ADF attorneys ask district court to rule conclusively in favor of religious students, schools
Published
Related Case:
Rice Memorial High School

BURLINGTON, Vt. – Despite a June ruling from the U.S. Court of Appeals for the 2nd Circuit which halted Vermont school districts’ exclusion of religious students and schools from a state tuition program open to nearly everyone else, government officials have indicated they may resume their discrimination once a preliminary injunction currently in place expires.

In light of that, Alliance Defending Freedom attorneys filed a motion Tuesday in federal district court on behalf of four Catholic high school students, their parents, and the Roman Catholic Diocese of Burlington that asks the court to definitively rule in their favor in light of the 2nd Circuit’s ruling, which relied on recent U.S. Supreme Court rulings.

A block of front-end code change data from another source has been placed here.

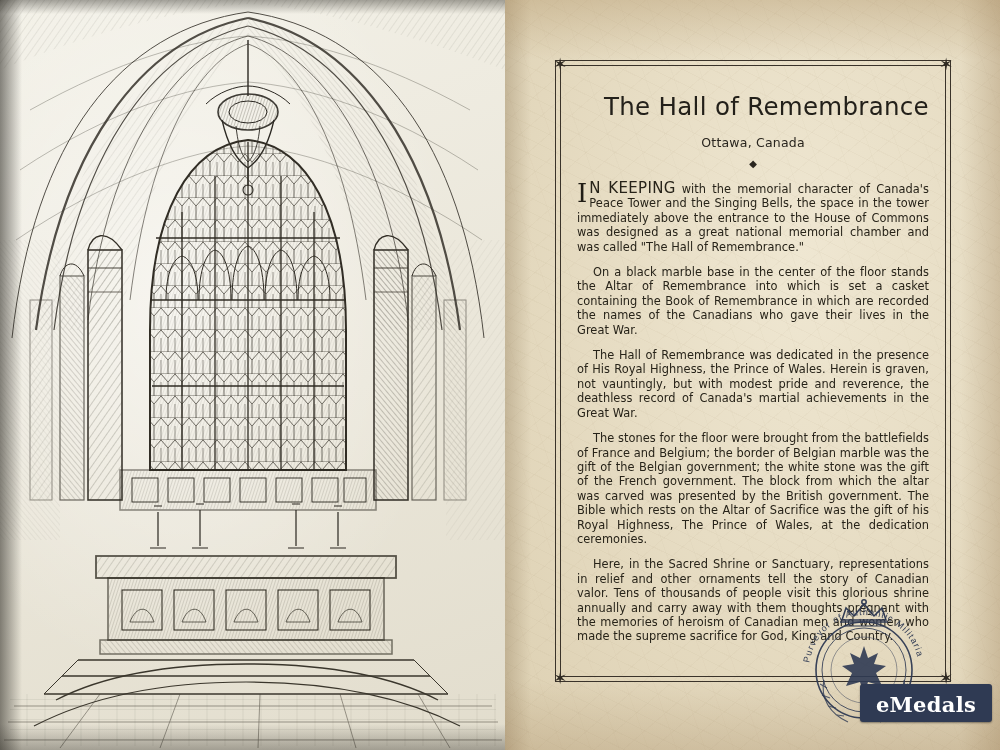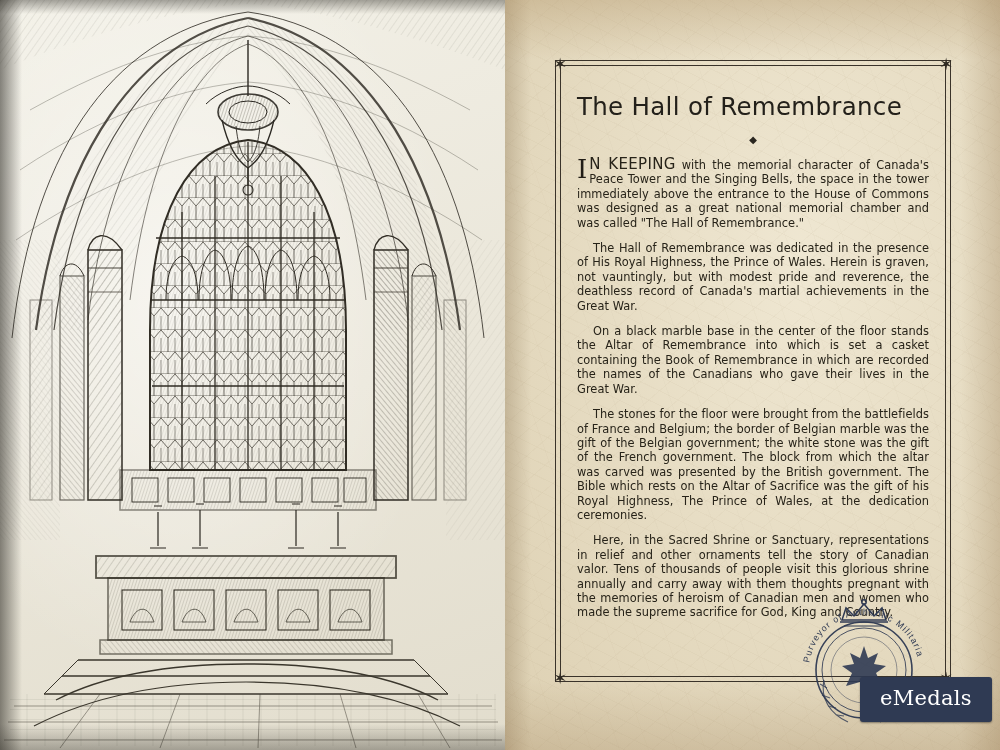"The Hall of Remembrance" .doc-title { text-align: left -> right }
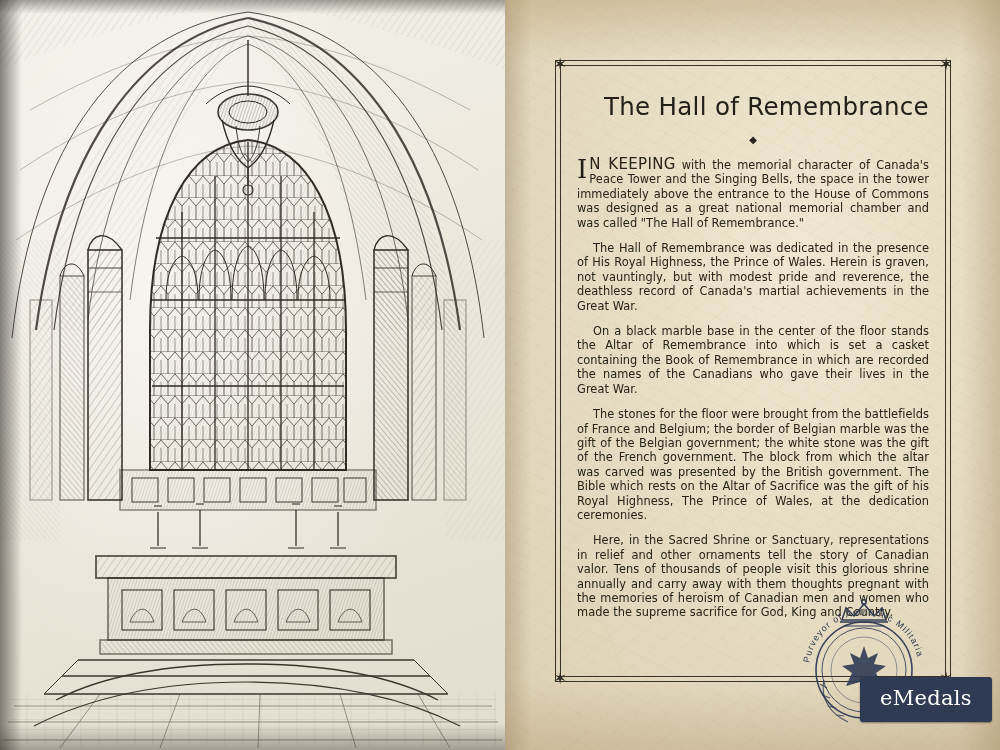"Ottawa, Canada" div.doc-subtitle { html: none -> <div>Ottawa, Canada</div> }
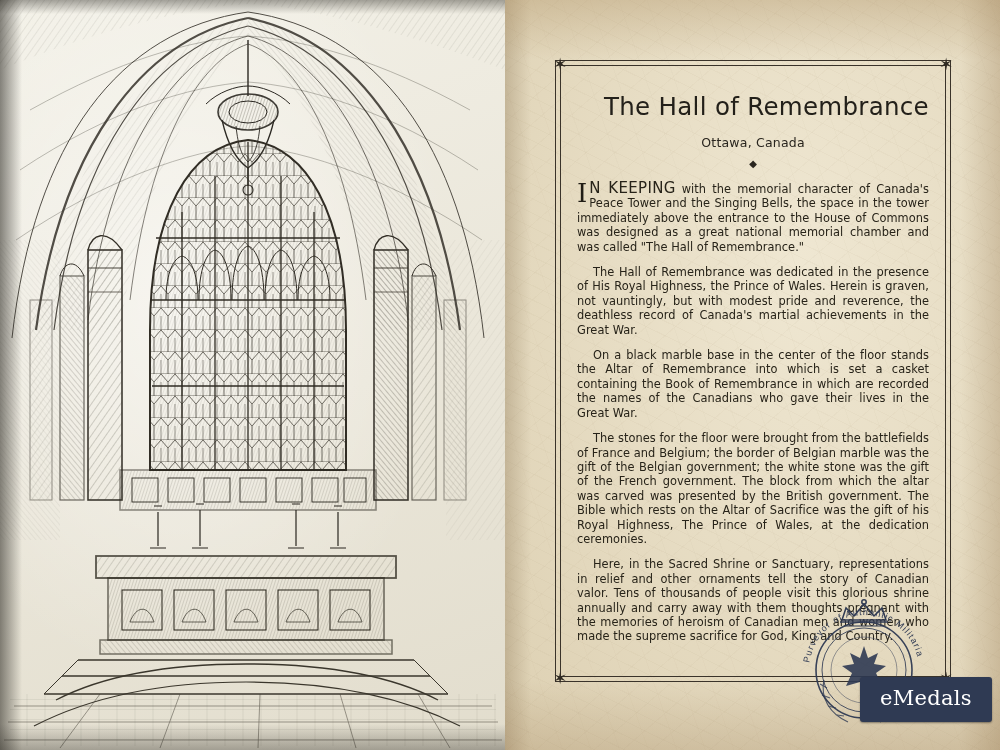"The Hall of Remembrance was" p.indent { order: before "On a black marble base" -> after "On a black marble base" }
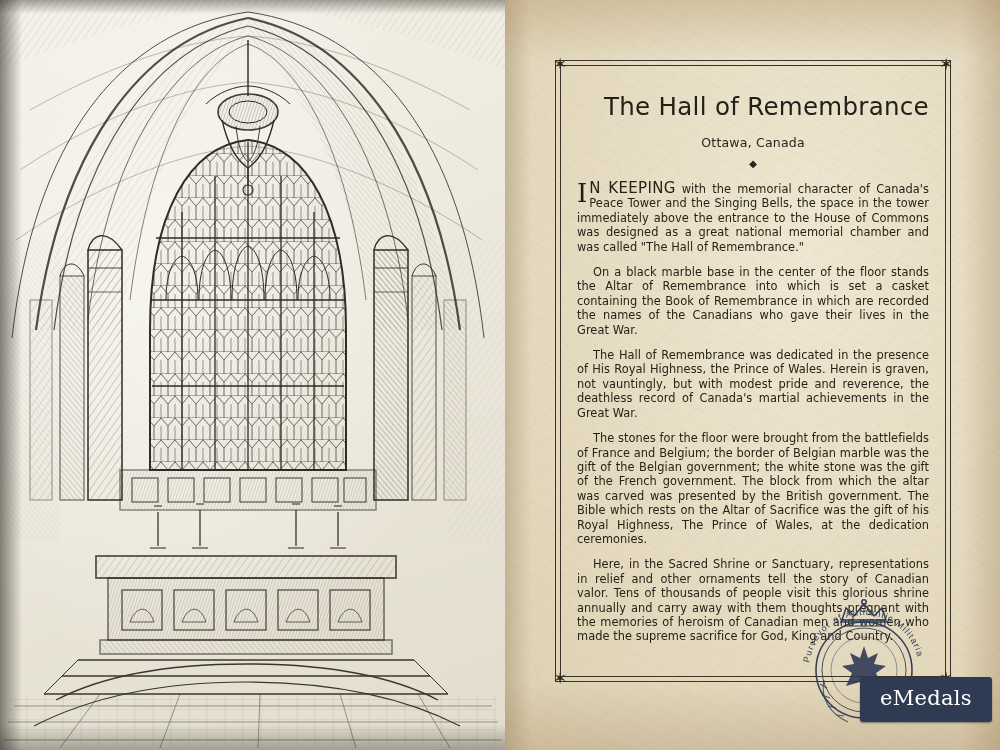"eMedals" .emedals-box { font-weight: none -> bold; height: 45px -> 38px }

“People of faith deserve equal access to public benefits everyone else gets. This has been repeatedly affirmed by the U.S. Supreme Court, as the 2nd Circuit’s ruling explained,” said ADF Legal Counsel Paul Schmitt. “Once Vermont chose to provide school choice, it could not disqualify some private schools solely because they are ‘too religious.’ When the state offers parents school choice, it cannot take away choices for a religious school. The U.S. Supreme Court’s Espinoza decision last year reaffirmed as much and built on its decision in the ADF case Trinity Lutheran Church of Columbia v. Comer. For too long, Vermont has unconstitutionally forced families to choose between exercising their religion or enjoying a publicly available benefit. We are asking the court to put a stop to any notions the state has to continue engaging in that discrimination.”

The state’s Town Tuition Program provides tuition benefits for students who live in towns without public schools. Towns that pay tuition for their students instead of maintaining a public high school are called “sending towns,” and they directly provide tuition on behalf of their students to any private school that the family chooses. Students may use this benefit at any public school or approved secular private school, but the towns denied the benefit to students who chose religious private high schools. That included Rice Memorial High School, which the Roman Catholic Diocese of Burlington owns and operates.

Following direction from the secretary of the Vermont Agency of Education, some school districts are now asking private schools to restrict their use of the tuition benefits. ADF attorneys explain that, because this certification only applies to religious schools, it is not neutral and therefore unconstitutional. The First Amendment bars even “subtle” departures from neutrality and “governmental hostility which is masked, as well as overt,” according to relevant U.S. Supreme Court decisions.

Other school districts, also following the state’s lead, are requiring religious schools to estimate how religious their program is, so that they can proportionately reduce the families’ tuition benefit. But the same U.S. Supreme Court decisions say that religious families are entitled to “an equal share of the rights, benefits, and privileges enjoyed by other citizens” and that the government cannot “impose special disabilities” because schools are religious. As the Supreme Court wrote in one of those decisions, when “the object of a law is to infringe upon or restrict practices because of their religious motivation, the law is not neutral,” and thus “it is invalid.”

“Despite the U.S. Supreme Court’s clear reminders, the school districts and Vermont refused to relent until this Court and the Court of Appeals intervened,” explains the ADF motion for summary judgment filed Tuesday with the U.S. District Court for the District of Vermont. “And even now, Defendants [government officials in Vermont] are reserving the right to resume their discrimination. Plaintiffs [the families and schools who were denied] are entitled to judgment as a matter of law because Defendants violated their clearly established rights.”

Thomas E. McCormick, one of nearly 3,500 attorneys allied with ADF, is serving as co-counsel for the students, their parents, and the diocese in the case, A.H. v. French.

Alliance Defending Freedom is an alliance-building, non-profit legal organization committed to protecting religious freedom, free speech, parental rights, and the sanctity of life.